(Dataset excerpts)

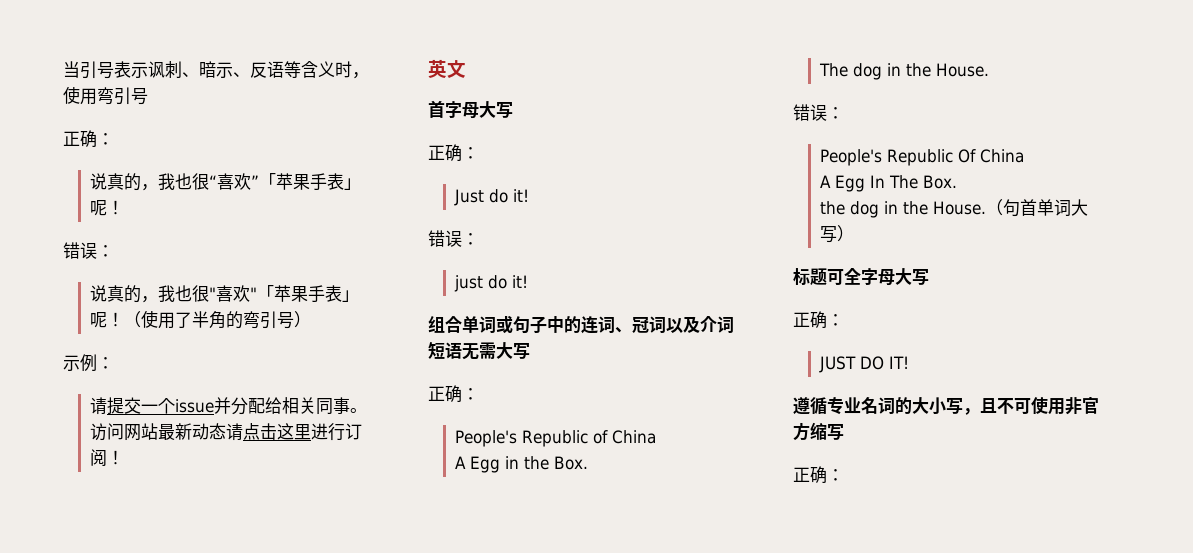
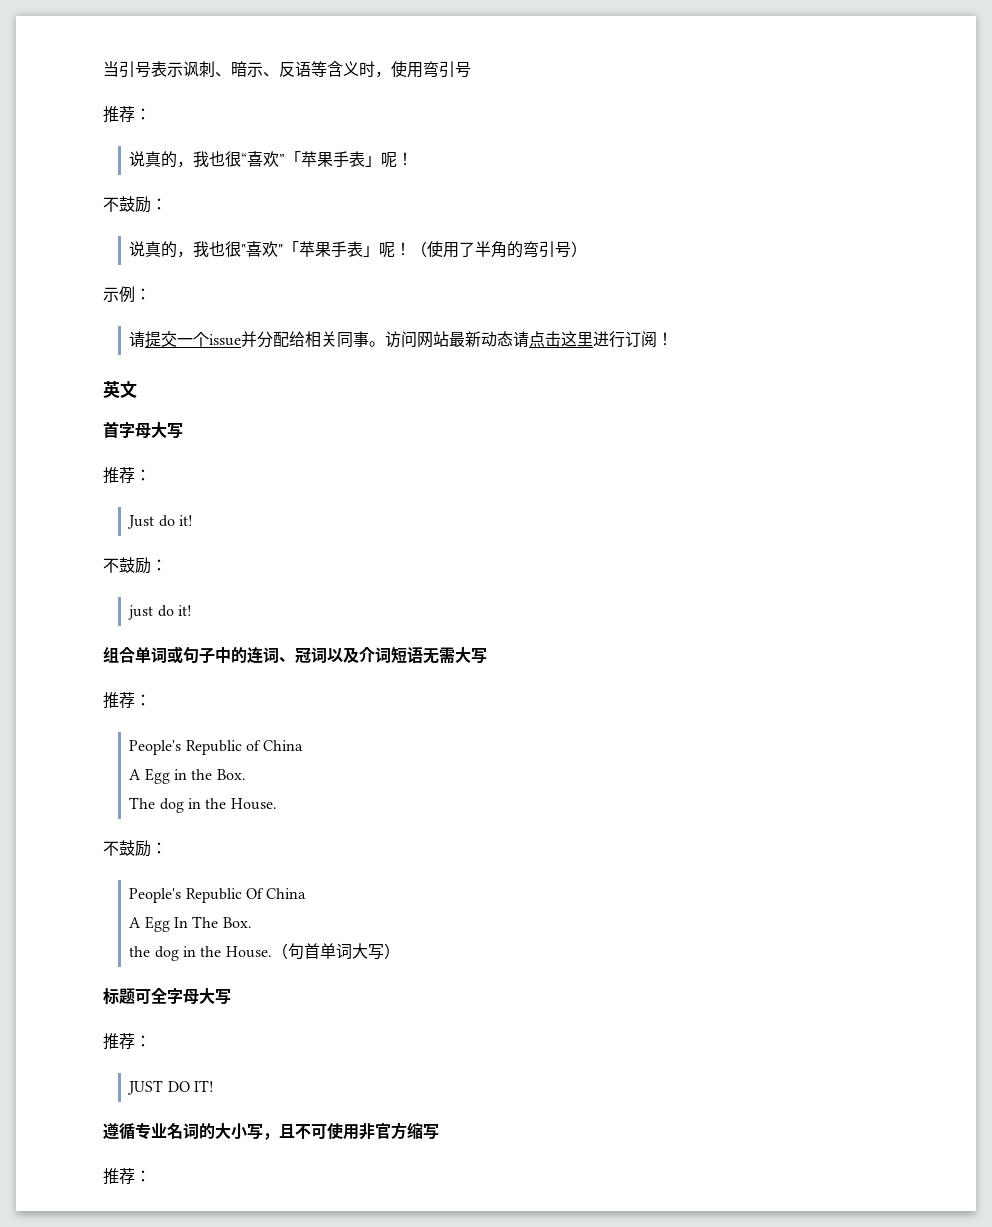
[63,130,97,148] 正确 -> [103,106,135,123] 推荐
[63,242,97,259] 错误 -> [103,196,151,213] 不鼓励
[428,144,462,162] 正确 -> [103,467,135,484] 推荐
[428,230,462,247] 错误 -> [103,557,151,574] 不鼓励
[428,385,462,403] 正确 -> [103,692,135,709] 推荐
[793,104,827,121] 错误 -> [103,840,151,857] 不鼓励
[793,311,827,329] 正确 -> [103,1033,135,1050] 推荐
[793,466,827,484] 正确 -> [103,1168,135,1185] 推荐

→ **Exercise goal**
Omitting all pictures, reproduce the records above in their entirety.

→ **Answer box**
[63,130,97,148] 正确 -> [103,106,135,123] 推荐
[63,242,97,259] 错误 -> [103,196,151,213] 不鼓励
[428,144,462,162] 正确 -> [103,467,135,484] 推荐
[428,230,462,247] 错误 -> [103,557,151,574] 不鼓励
[428,385,462,403] 正确 -> [103,692,135,709] 推荐
[793,104,827,121] 错误 -> [103,840,151,857] 不鼓励
[793,311,827,329] 正确 -> [103,1033,135,1050] 推荐
[793,466,827,484] 正确 -> [103,1168,135,1185] 推荐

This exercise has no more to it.